Anyone nostalgic for the summer of love, or Halasan Bazar’s cassette debut How To Be Ever Happy, will be pleased to know things haven’t changed much. ‘You & I’ combines crackly drums and a rock riff like budget Moby Grape, while ‘Schitzofranium’ plays with drowsy harmonies and a newscast of unspecified beatnik riots. The band seem to be aiming for one drawn-out fuzzy high, determined to hit you with tambourines until “love” and “peace” becomes your entire vocabulary. After a three track run, however, their formula begins to waver: ‘Live Without Love’ edges towards country with its cymbals, double bass and tales of love around the campfire, and ‘Stay’ sends Space Junk into civilisation with indie rock guitar and percussion like a Morris dancer’s rousers.

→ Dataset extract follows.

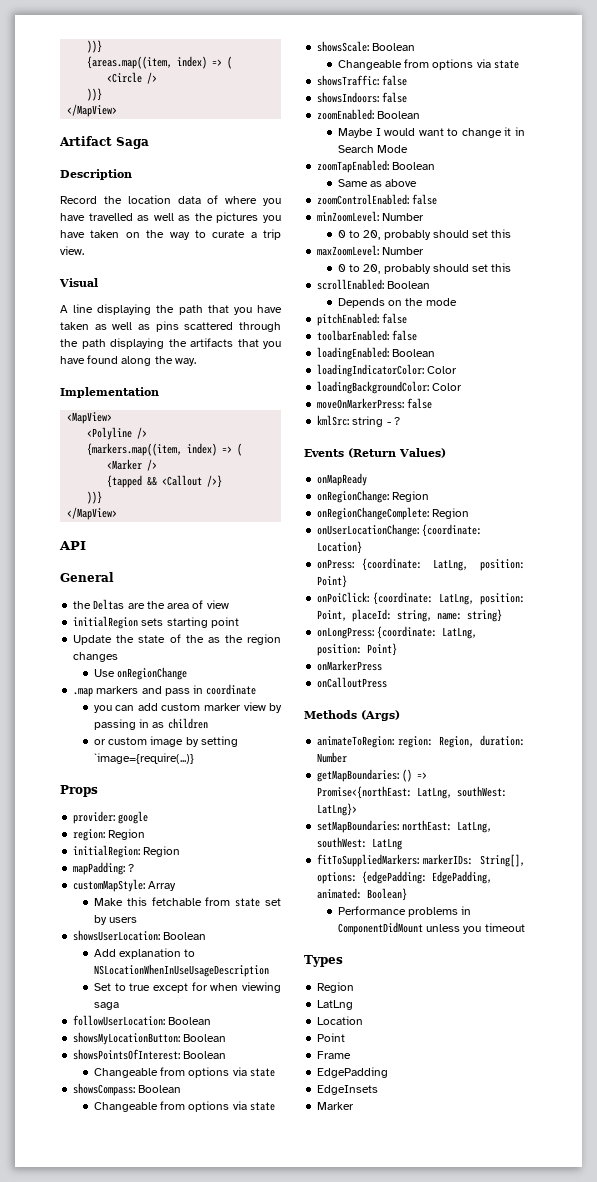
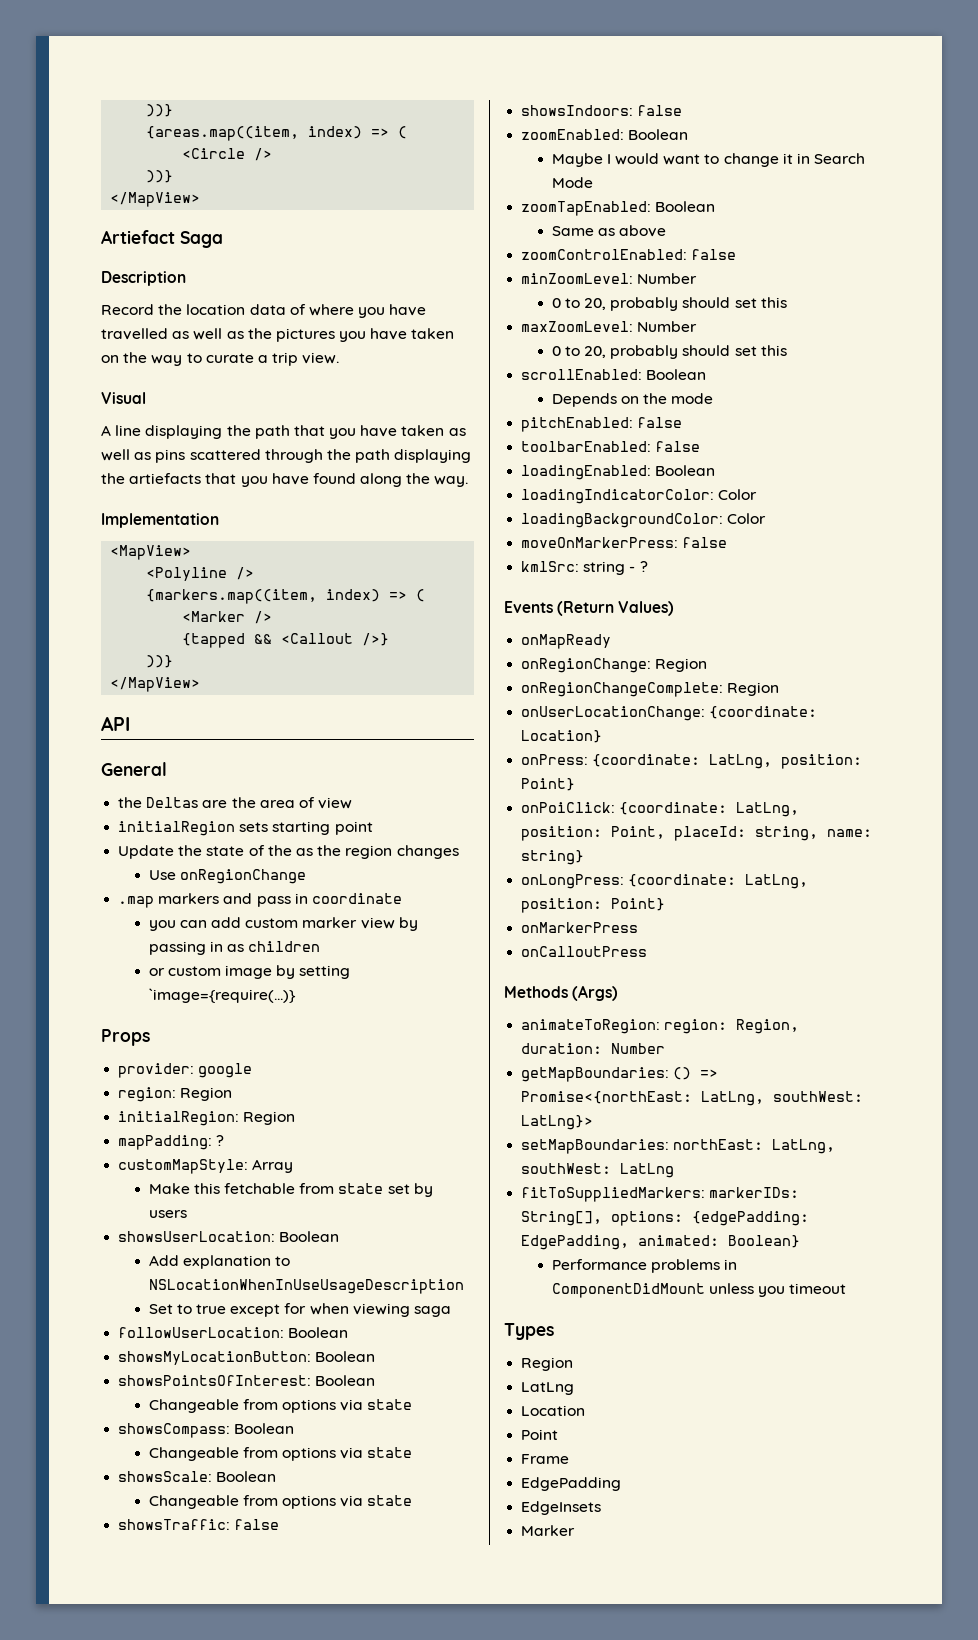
[59,136,112,146] Artifact -> [101,230,175,244] Artiefact
[190,338,233,347] artifacts -> [129,473,202,484] artiefacts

It’s not the only time Halasan Bazar move away from the hippy camp: ‘Sometimes Happy, Sometimes Sad’ blurs the guitars and Eckhoff’s voice into a shoegaze-like fog; ‘Wondering Why’ takes an urbane folk melody and gives it Billy Bragg lyrics (”You fought in a war…”), pumping bass and spaced-out yowling. It’s one of Space Junk’s more surprising moments, and it makes Eckhoff and chums sound unpredictably like a faltering hippy band and Supergrass when they still had sideburns.
Whatever Halasan Bazar’s intentions with Space Junk were, the end result keeps wavering. When the record sticks to its hippy theme it has a sweet, scruffy sound, and Eckhoff’s buddies ensure there are plenty of tambourines and hazy guitars to cement his lyrics about sodium lights/strangers’ eyeballs/all the good bits of doing acid in the country. Occasionally they drop a strong pop hook, such as the mesmerising riff on ‘Ease Up’, like a happy ‘Street Spirit’, but then fatigue creeps in and they fidget around with indie rock, like Mark Oliver Everett when he’s really got the blues. It puts a downer on the psychedelic highs the band are capable of, which they pull of with such twanging authenticity that you’ll swear you’re in California watching pretty girls put flowers over people’s heads.